Genetic linkage of autosomal dominant neovascular inflammatory vitreoretinopathy to chromosome 11q13.

Abstract

Autosomal dominant neovascular inflammatory vitreoretinopathy (ADNIV) is an inherited eye disease characterized by retinal and iris neovascularization, abnormal retinal pigmentation, anterior chamber and vitreous inflammation, cystoid macular edema, vitreous hemorrhage, and traction retinal detachment. Some of these clinical features are shared by more common, potentially blinding, conditions including diabetic retinopathy, uveitis, and retinitis pigmentosa. Elucidation of the molecular pathogenesis of ADNIV has the potential to provide insight into the mechanisms of these common disorders. One hundred and sixteen members of an eight generation family affected with ADNIV were examined. A combination of slit lamp biomicroscopy, ophthalmoscopy, and electroretinography was used to establish the diagnosis and 34 family members were found to be affected.
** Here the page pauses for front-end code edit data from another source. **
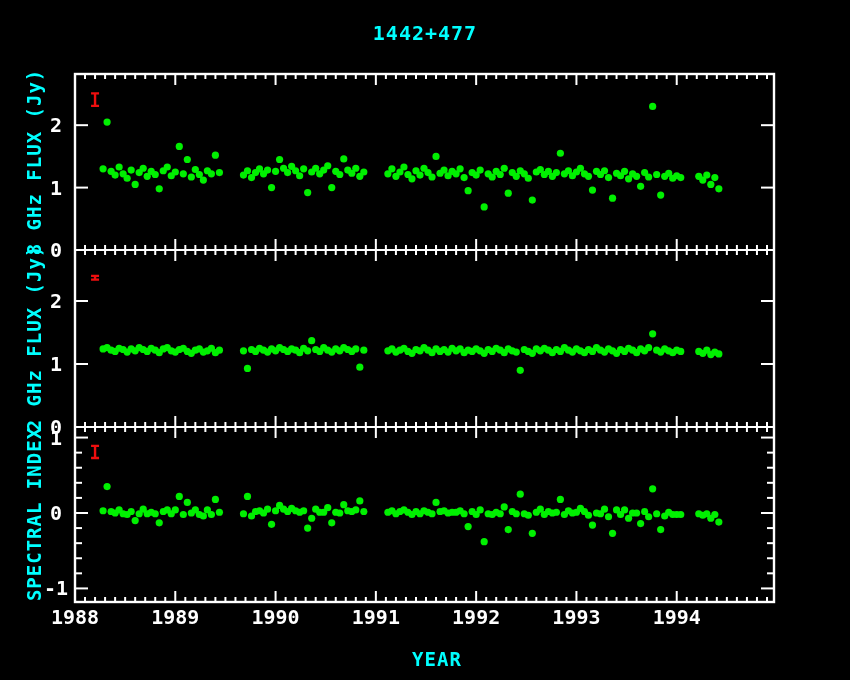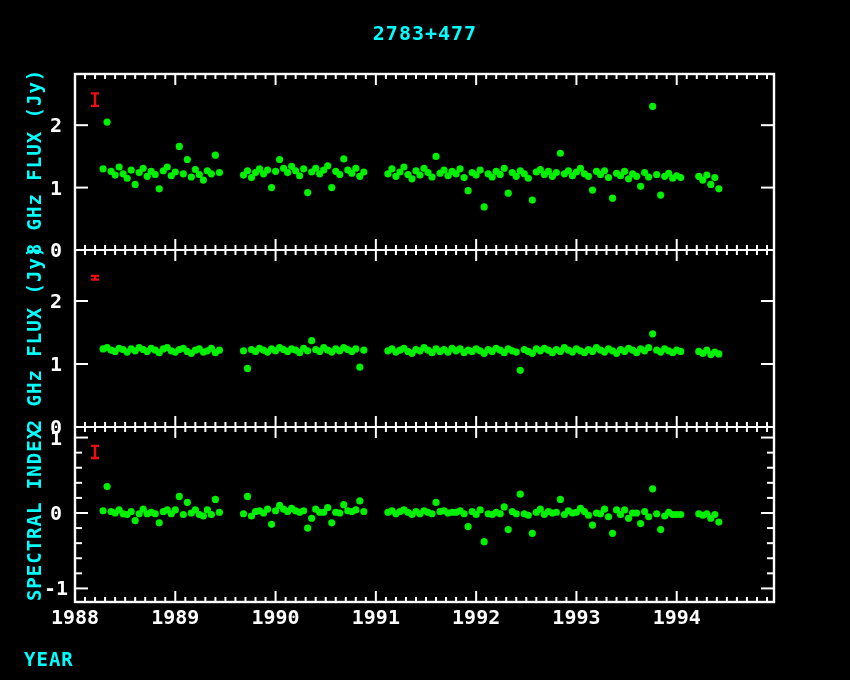--- a/index.html
+++ b/index.html
@@ -1,20 +1,20 @@
 <!DOCTYPE html>
 <html><head>
 <meta charset="utf-8">
 <style>
   html,body{margin:0;padding:0;background:#000;width:850px;height:680px;overflow:hidden;}
   #plot-root{position:relative;width:850px;height:680px;background:#000;
              font-family:"DejaVu Sans Mono","Liberation Mono",monospace;}
   .cyan-label{position:absolute;color:#00ffff;font-weight:bold;white-space:nowrap;}
   #chart-title{left:0;right:0;top:21px;text-align:center;font-size:20px;letter-spacing:1px;}
-  #x-axis-label{left:0;right:0;top:648px;font-size:19px;letter-spacing:1px;padding-left:24px;}
+  #x-axis-label{left:0;right:0;top:648px;text-align:center;font-size:19px;letter-spacing:1px;padding-left:24px;}
   .y-rot{font-size:19px;letter-spacing:1px;transform:translate(-50%,-50%) rotate(-90deg);}
   #ylab0{left:34px;top:162px;}
   #ylab1{left:34px;top:338px;}
   #ylab2{left:34px;top:514px;}
   svg{position:absolute;left:0;top:0;}
 </style>
 </head>
 <body>
 
 <div id="plot-root">
@@ -912,18 +912,18 @@
       <circle cx="676.7216642754639" cy="514.5" r="3.6" fill="#00f000"></circle>
       <circle cx="680.7331420372967" cy="514.5" r="3.6" fill="#00f000"></circle>
       <circle cx="698.784791965567" cy="513.7456896551724" r="3.6" fill="#00f000"></circle>
       <circle cx="702.7962697273997" cy="515.2543103448276" r="3.6" fill="#00f000"></circle>
       <circle cx="706.8077474892325" cy="513.7456896551724" r="3.6" fill="#00f000"></circle>
       <circle cx="710.8192252510653" cy="518.2715517241379" r="3.6" fill="#00f000"></circle>
       <circle cx="714.8307030129209" cy="514.5" r="3.6" fill="#00f000"></circle>
       <circle cx="718.8421807747537" cy="522.0431034482758" r="3.6" fill="#00f000"></circle>
       <path d="M91.05738880918669,445.85775862068965L99.05738880918669,445.85775862068965M95.05738880918669,445.85775862068965L95.05738880918669,457.92672413793105M91.05738880918669,457.92672413793105L99.05738880918669,457.92672413793105" stroke="#ee0e0e" stroke-width="2.4" fill="none"></path>
     </svg>
-  <div id="chart-title" class="cyan-label">2783+477</div>
+  <div id="chart-title" class="cyan-label">1442+477</div>
   <div id="ylab0" class="cyan-label y-rot">8 GHz FLUX (Jy)</div>
   <div id="ylab1" class="cyan-label y-rot">2 GHz FLUX (Jy)</div>
   <div id="ylab2" class="cyan-label y-rot">SPECTRAL INDEX</div>
   <div id="x-axis-label" class="cyan-label">YEAR</div>
 </div>
 
 </body></html>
Blood samples were obtained from thirty-three of these individuals and nine spouses and used for chromosome linkage analysis with denaturing gradient gel and short tandem repeat polymorphisms. Two markers that map to chromosome 11q13 were found to be significantly linked to the ADNIV phenotype. There were no recombinants between the disease phenotype and marker D11S527 and multipoint analysis yielded a maximum LOD score of 11.9 centered on this marker.